Material provided

_ _ _ _ _

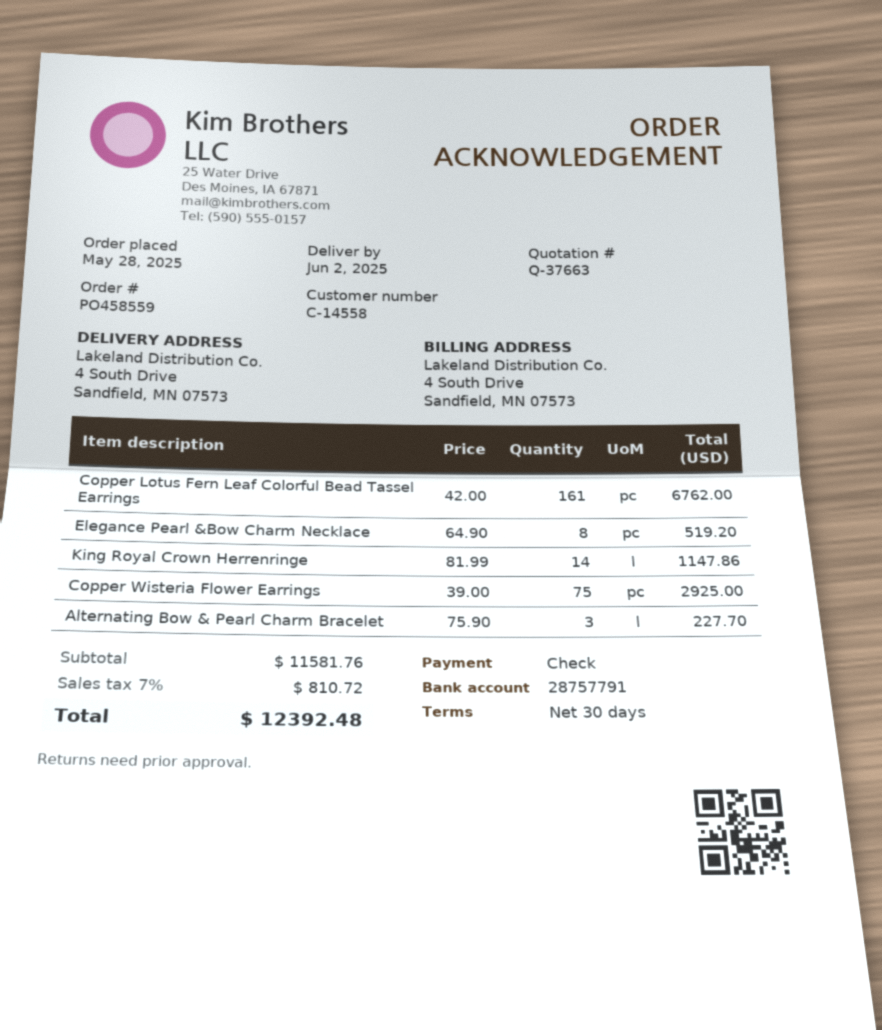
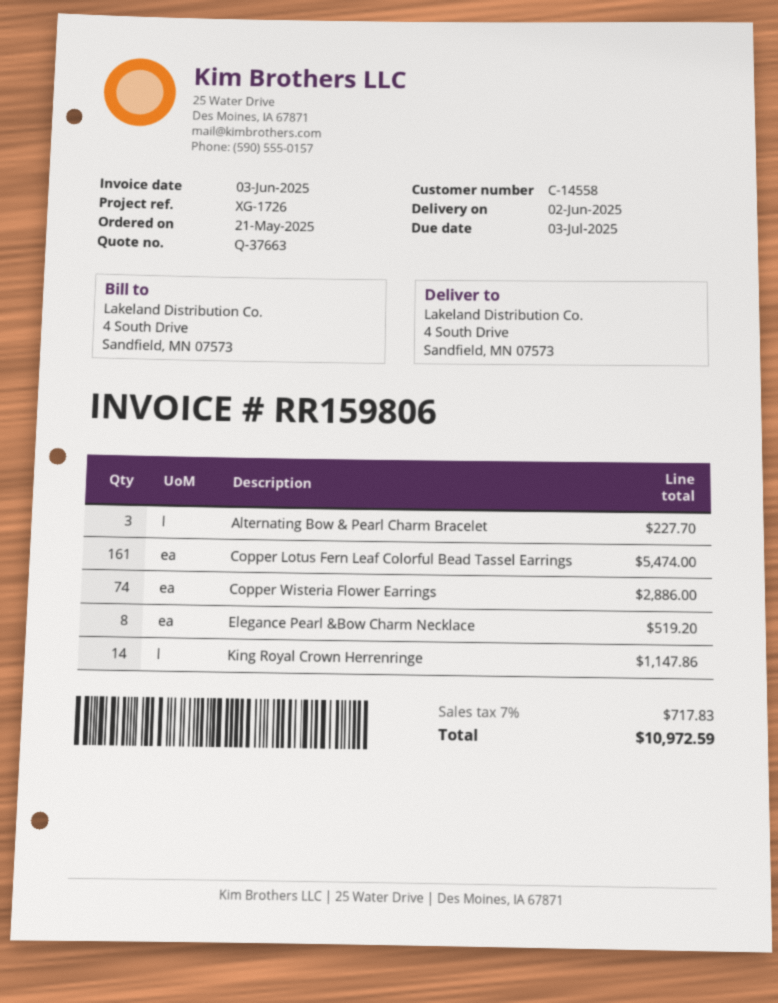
order date: 2025-05-28 -> 2025-05-21
Copper Lotus Fern Leaf Colorful Bead Tassel Earrings: 161 for 6762.00 -> 161 for 5474.00
Copper Wisteria Flower Earrings: 75 for 2925.00 -> 74 for 2886.00
tax: 7% = 810.72 -> 7% = 717.83
total: 12392.48 -> 10972.59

_ _ _ _ _

Task brief
Every line of the material must be reproduced verbatim; the pictures are to be omitted.

Your solution
order date: 2025-05-28 -> 2025-05-21
Copper Lotus Fern Leaf Colorful Bead Tassel Earrings: 161 for 6762.00 -> 161 for 5474.00
Copper Wisteria Flower Earrings: 75 for 2925.00 -> 74 for 2886.00
tax: 7% = 810.72 -> 7% = 717.83
total: 12392.48 -> 10972.59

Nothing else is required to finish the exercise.